How can Apple do it? Of course, it’s the iPod/iTunes model. The more free copies of iTunes there are on the world’s computers, the more people will buy the music player that works with it. Similarly, Apple can afford to give away so much in Logic Studio because you’ll have bought a Mac to run it on. It’s another example of the beautiful simplicity and synchronicity of the whole Apple product offering, and those qualities are very much a part of Logic Studio as well.
As a graphic artist, music mixing or composing might be an area you’re just starting to dabble in. If you’ve installed iLife and played with GarageBand, you’re in a good position to move up to Logic Studio.
It’s based on the same timeline-based workflow as video editing or animation software, so if you’re comfortable in that sort of environment you’ll feel at home. Like Final Cut Studio, Logic Studio brings a number of major tools together in the one box, but you’ll spend most of your time in Logic Pro arranging loops and sounds clips into your music.
You can approach Logic Studio from two distinct directions — sometimes both at once — importing recorded music or sound and treating it for publication or release, or creating an entire track or album entirely from digital sources. Clips can be audio (recorded and imported) or computer generated, based on the same principles of a MIDI file. Theoretically you can add as many tracks as your processor can manage, and with around 30 in one file, an older style PowerPC G5 with a little over 2Gb of RAM worked hard but handled it.
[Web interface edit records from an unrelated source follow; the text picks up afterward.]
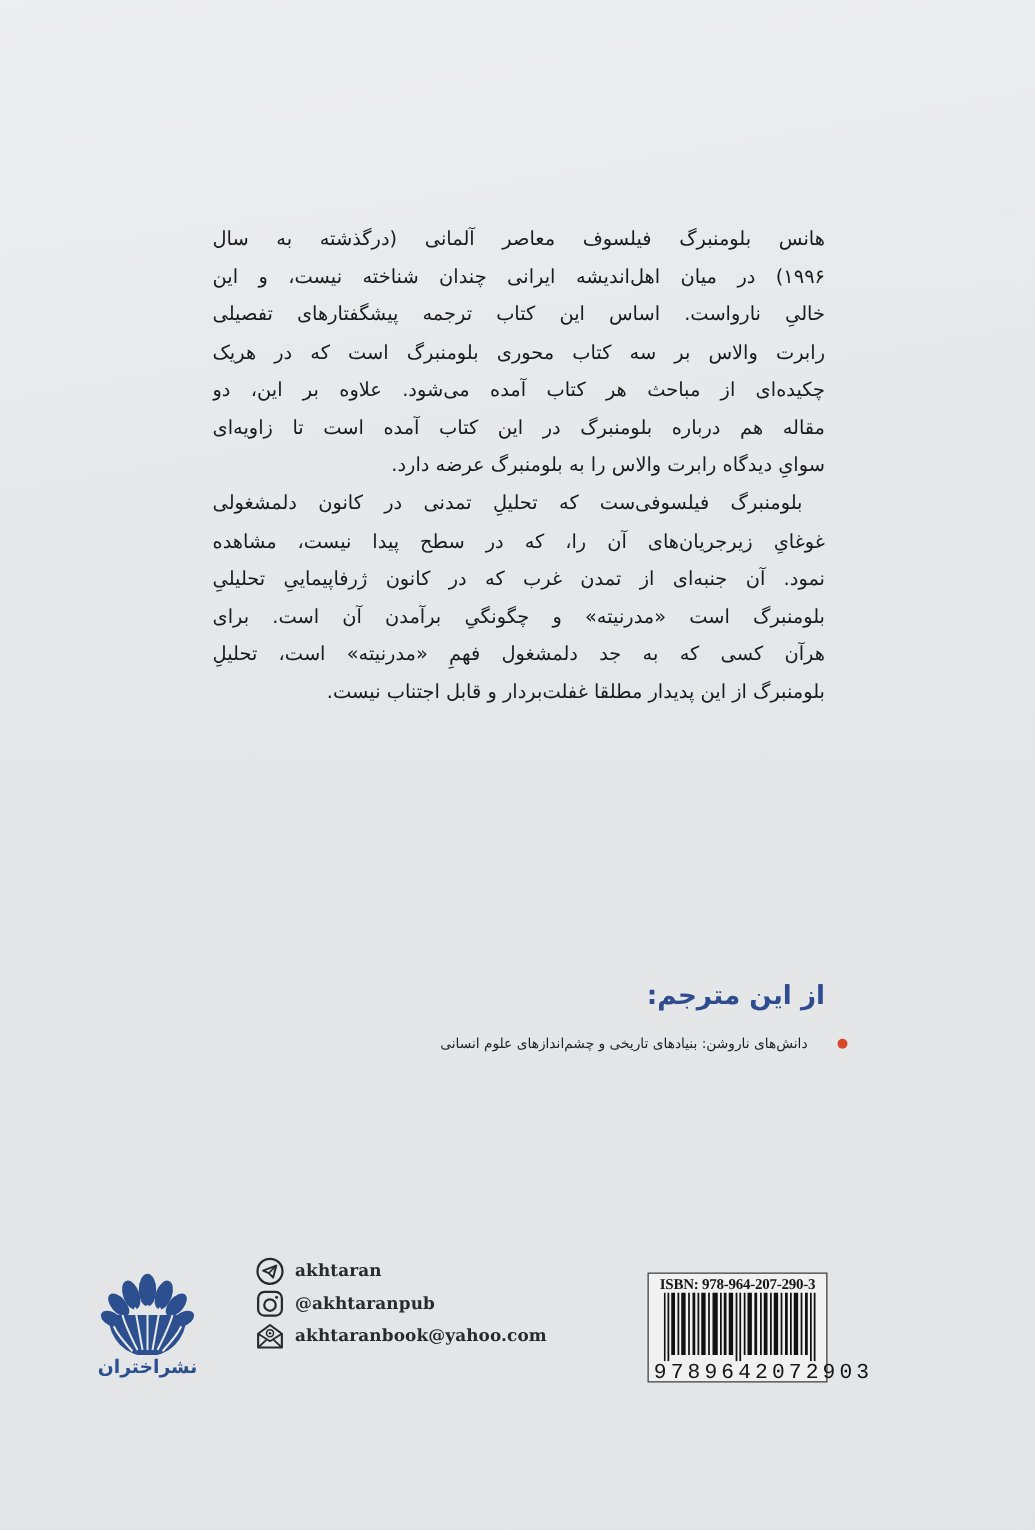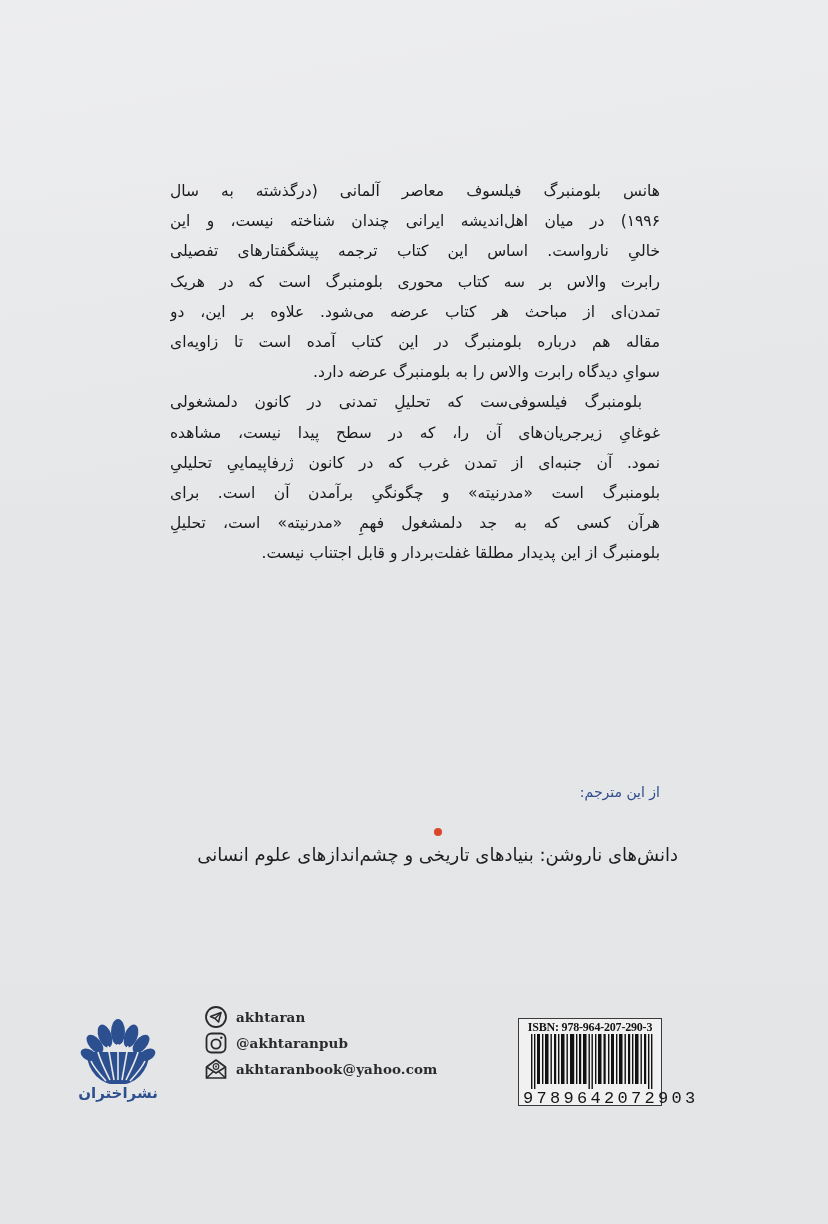--- a/index.html
+++ b/index.html
@@ -186,7 +186,7 @@
     <span class="line">۱۹۹۶) در میان اهل‌اندیشه ایرانی چندان شناخته نیست، و این</span>
     <span class="line">خالیِ نارواست. اساس این کتاب ترجمه پیشگفتارهای تفصیلی</span>
     <span class="line">رابرت والاس بر سه کتاب محوری بلومنبرگ است که در هریک</span>
-    <span class="line">تمدن‌ای از مباحث هر کتاب عرضه می‌شود. علاوه بر این، دو</span>
+    <span class="line">چکیده‌ای از مباحث هر کتاب آمده می‌شود. علاوه بر این، دو</span>
     <span class="line">مقاله هم درباره بلومنبرگ در این کتاب آمده است تا زاویه‌ای</span>
     <span class="line last">سوایِ دیدگاه رابرت والاس را به بلومنبرگ عرضه دارد.</span>
     <span class="line indent">بلومنبرگ فیلسوفی‌ست که تحلیلِ تمدنی در کانون دلمشغولی</span>

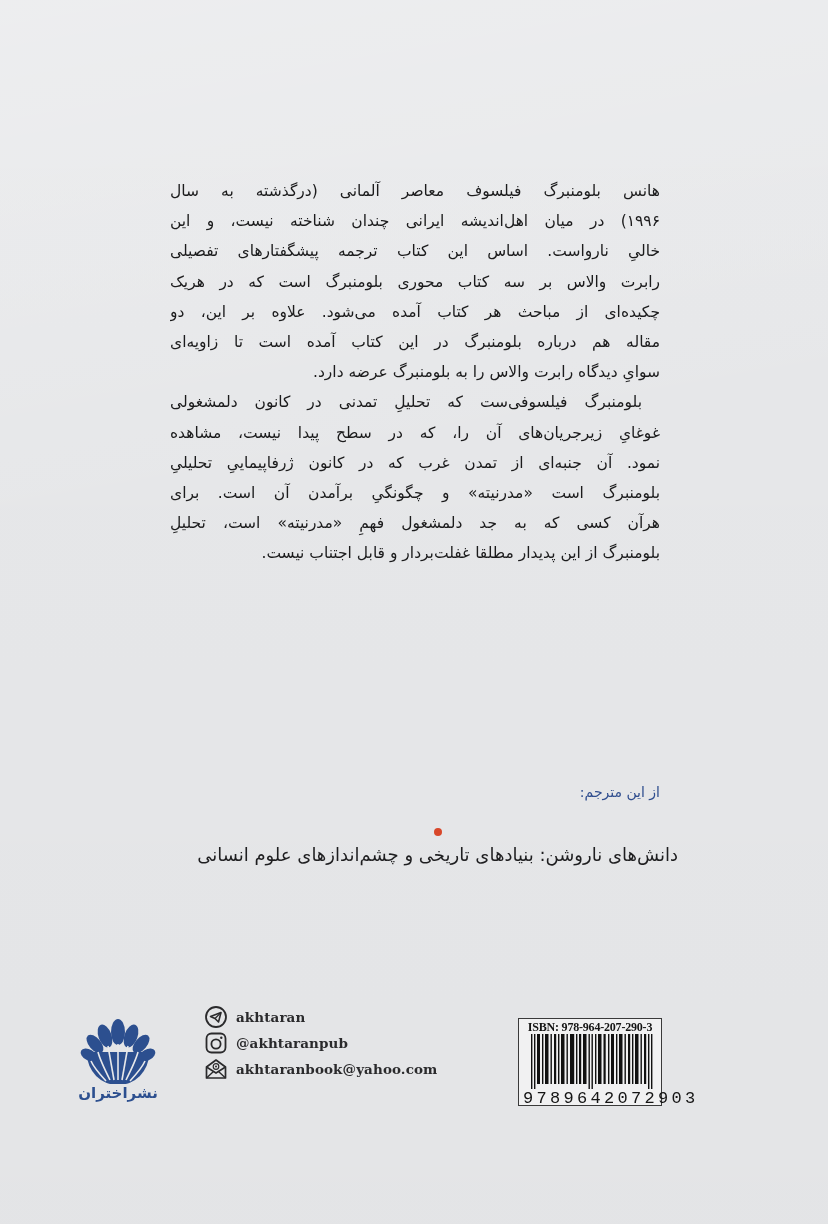--- a/index.html
+++ b/index.html
@@ -55,8 +55,8 @@
       right: 168px;
       top: 784px;
       direction: rtl;
-      font-size: 14px;
-      font-weight: normal;
+      font-size: 21px;
+      font-weight: bold;
       color: #2f4d8e;
     }
     .works-list {

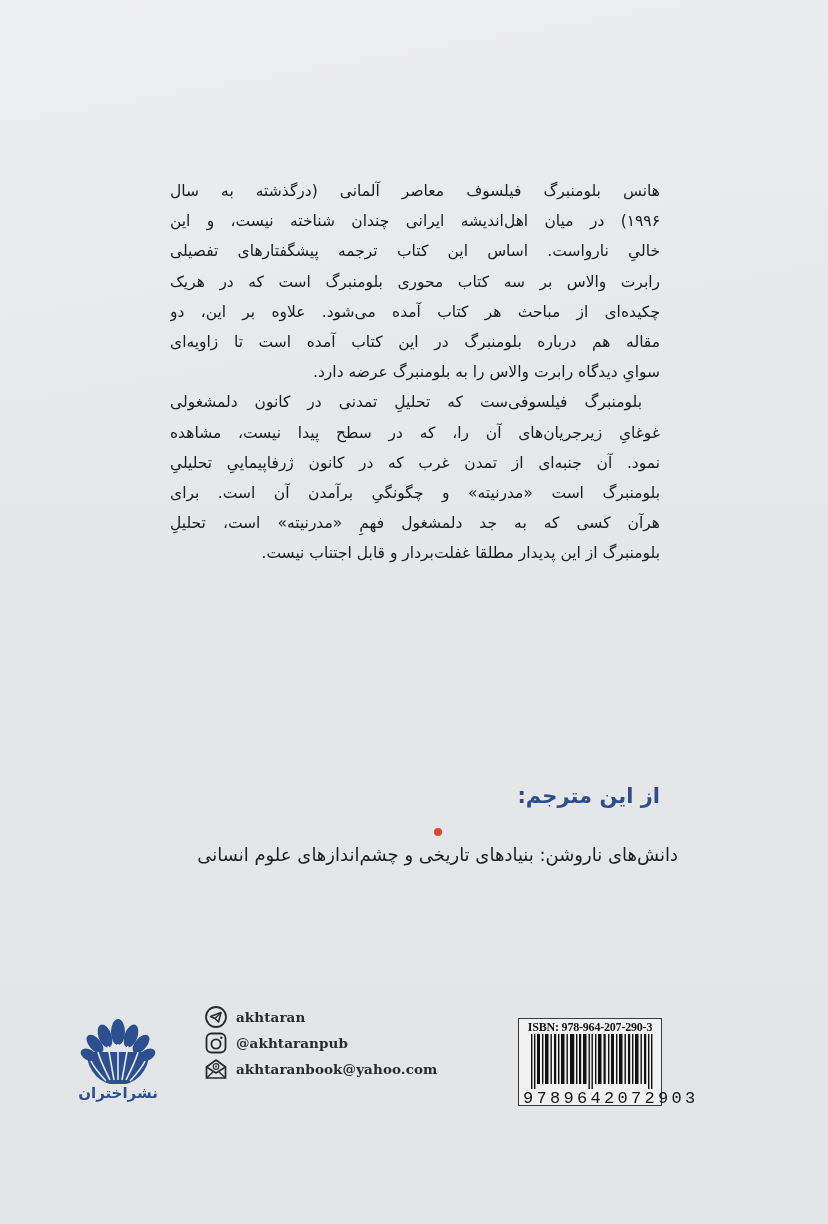--- a/index.html
+++ b/index.html
@@ -71,10 +71,9 @@
     .works-list li {
       display: flex;
       align-items: center;
-      gap: 8px;
-      font-size: 18px;
+      gap: 24px;
+      font-size: 11px;
       color: #1e1e20;
-      flex-direction: column;
     }
     .bullet {
       width: 8px;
From there it’s a process of playing around. Drill right down into every individual track to add effects or make adjustments. But there’s a lot more to the feedback than just looking at a timeline. For the classically trained, Logic produces sheet music from your project you can print or follow along, making adjustments as you go that change the arrangement. You can even turn the keyboard into a virtual organ to produce sound from every conceivable source and write the sheet music as you go.
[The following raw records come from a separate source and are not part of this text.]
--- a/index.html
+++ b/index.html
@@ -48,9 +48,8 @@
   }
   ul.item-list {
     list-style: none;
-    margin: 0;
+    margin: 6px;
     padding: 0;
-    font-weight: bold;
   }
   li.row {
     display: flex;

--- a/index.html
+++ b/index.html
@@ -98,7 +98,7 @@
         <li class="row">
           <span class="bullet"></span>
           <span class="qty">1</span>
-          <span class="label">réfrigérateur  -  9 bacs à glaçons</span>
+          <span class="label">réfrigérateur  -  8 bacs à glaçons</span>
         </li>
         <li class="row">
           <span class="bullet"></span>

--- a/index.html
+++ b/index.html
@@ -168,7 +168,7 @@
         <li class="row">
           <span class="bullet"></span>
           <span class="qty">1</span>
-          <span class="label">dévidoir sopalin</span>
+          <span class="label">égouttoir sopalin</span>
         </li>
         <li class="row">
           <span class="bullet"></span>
A project can also be broken up into ever-smaller components for action. Your song can be ‘chapterised’ into verses and choruses for grouping effects or you can virtually zoom right into the sound wave display to make changes. It’s at such micro-levels you appreciate the Take tools. If you’ve performed or recorded several takes, you can stitch them together in one track and select the best note, warble or twang for the final product, switching between multiple takes many times over and producing none of the snaps, crackles or pops of analogue mixing.
But all that’s just the beginning. There are tens of thousands of instruments, loops and effects. You can also record a sound in a particular environment, save the acoustic parameters and then apply it as a preset to any other project (reflow your whole track through ‘windy cathedral’ and ‘my bedroom’ to see how cool that is). And if you write, perform or mix for a living, you’ll wonder how it all fits in one box.